What is needed: Copy out each line of the data below in which the string "none" appears.

Data:
+ + + +

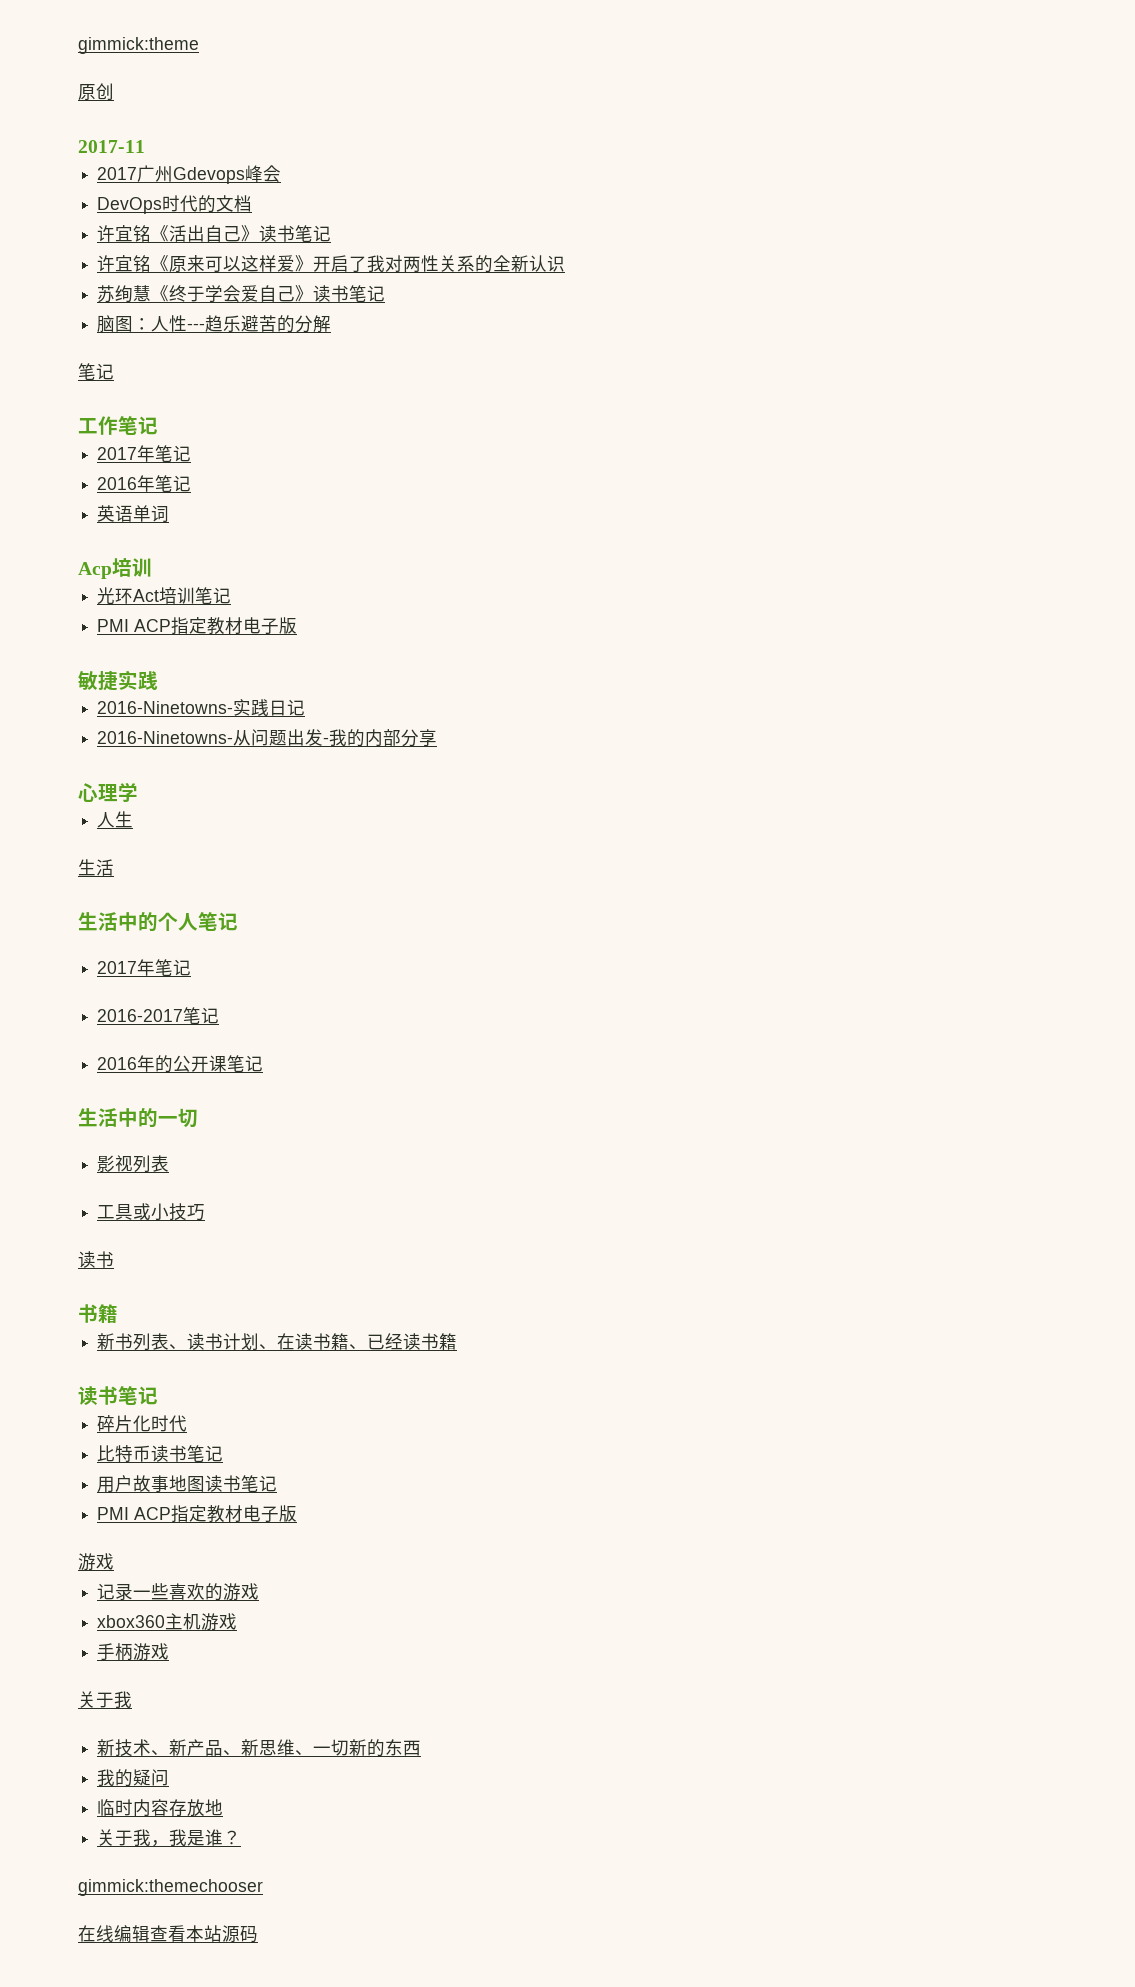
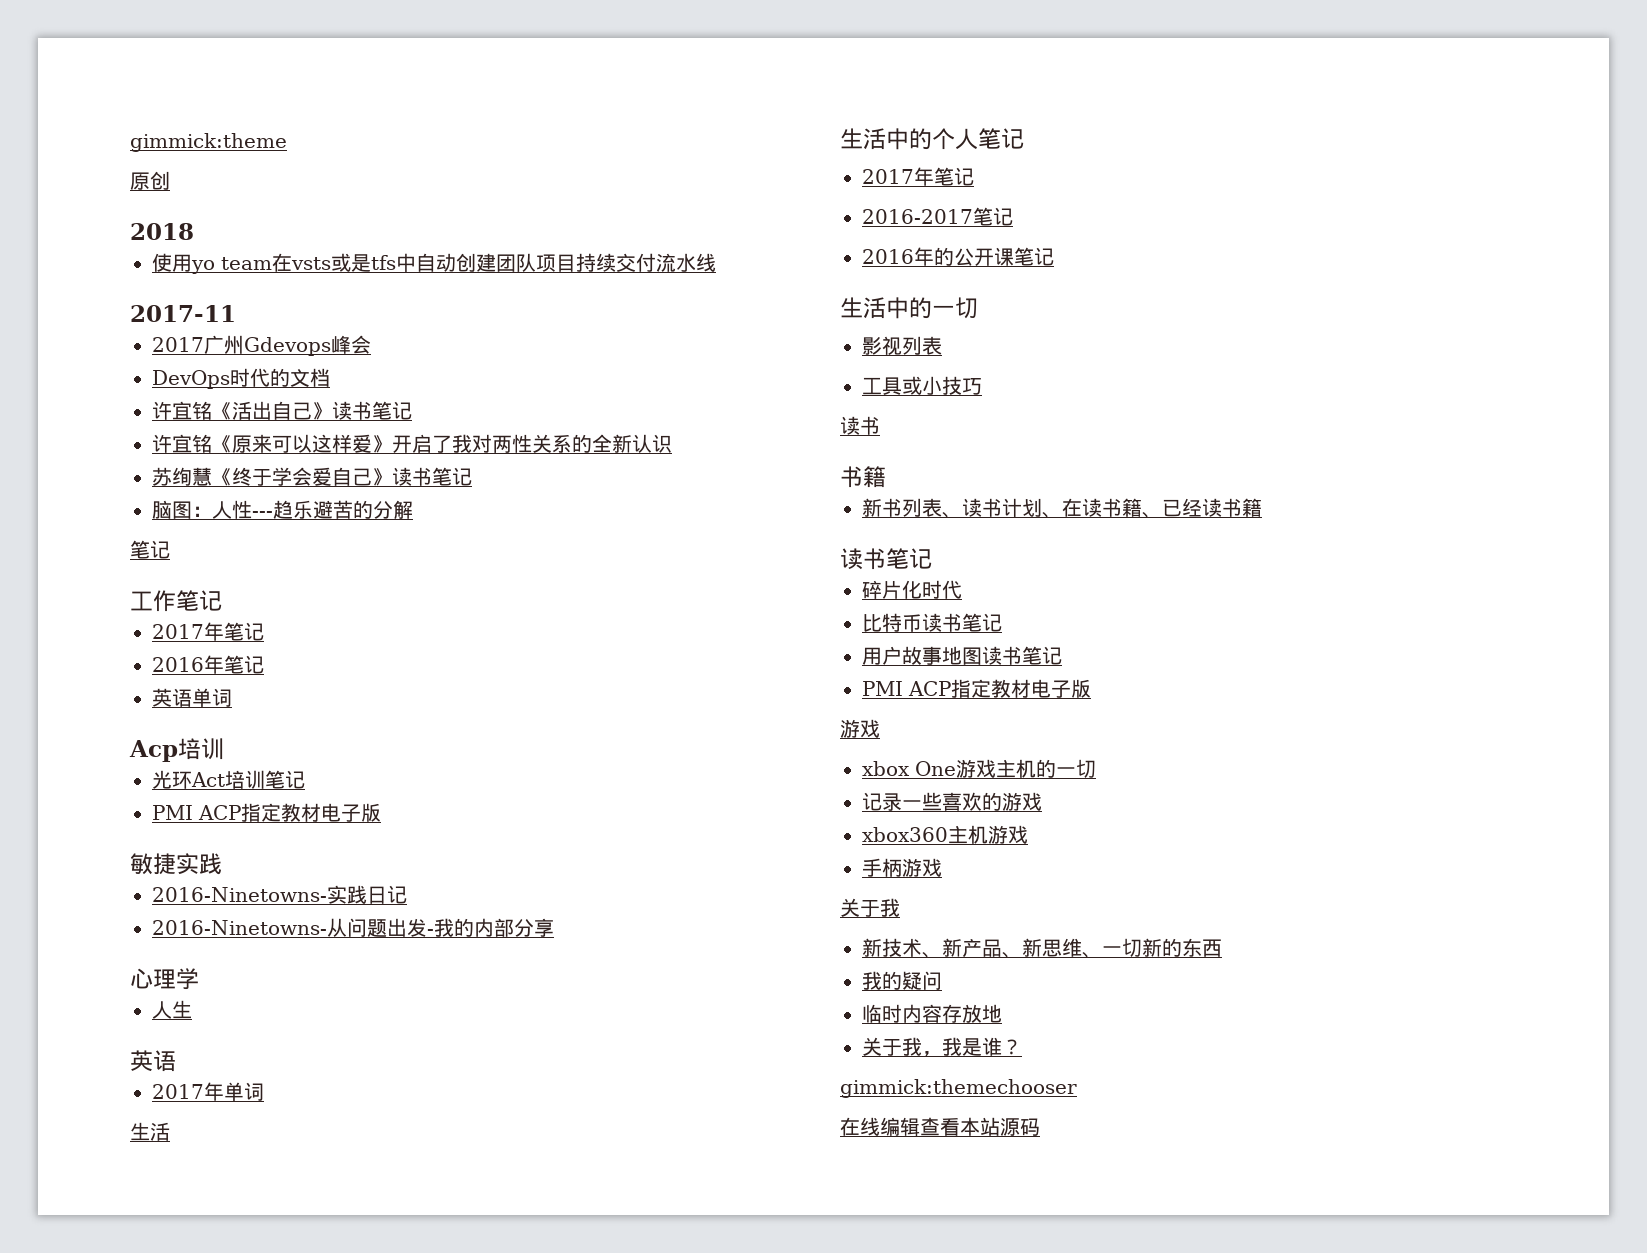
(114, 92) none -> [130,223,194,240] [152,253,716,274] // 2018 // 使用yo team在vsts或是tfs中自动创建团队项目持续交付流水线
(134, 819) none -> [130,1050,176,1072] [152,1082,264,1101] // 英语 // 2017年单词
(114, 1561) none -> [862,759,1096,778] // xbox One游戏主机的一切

+ + + +

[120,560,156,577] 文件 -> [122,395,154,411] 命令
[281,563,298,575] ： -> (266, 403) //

+ + + +

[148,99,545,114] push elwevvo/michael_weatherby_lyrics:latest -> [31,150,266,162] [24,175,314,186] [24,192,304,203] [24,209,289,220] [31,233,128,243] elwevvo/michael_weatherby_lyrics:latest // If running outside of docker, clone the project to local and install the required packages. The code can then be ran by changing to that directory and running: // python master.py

+ + + +

Answer for the task:
(114, 92) none -> [130,223,194,240] [152,253,716,274] // 2018 // 使用yo team在vsts或是tfs中自动创建团队项目持续交付流水线
(134, 819) none -> [130,1050,176,1072] [152,1082,264,1101] // 英语 // 2017年单词
(114, 1561) none -> [862,759,1096,778] // xbox One游戏主机的一切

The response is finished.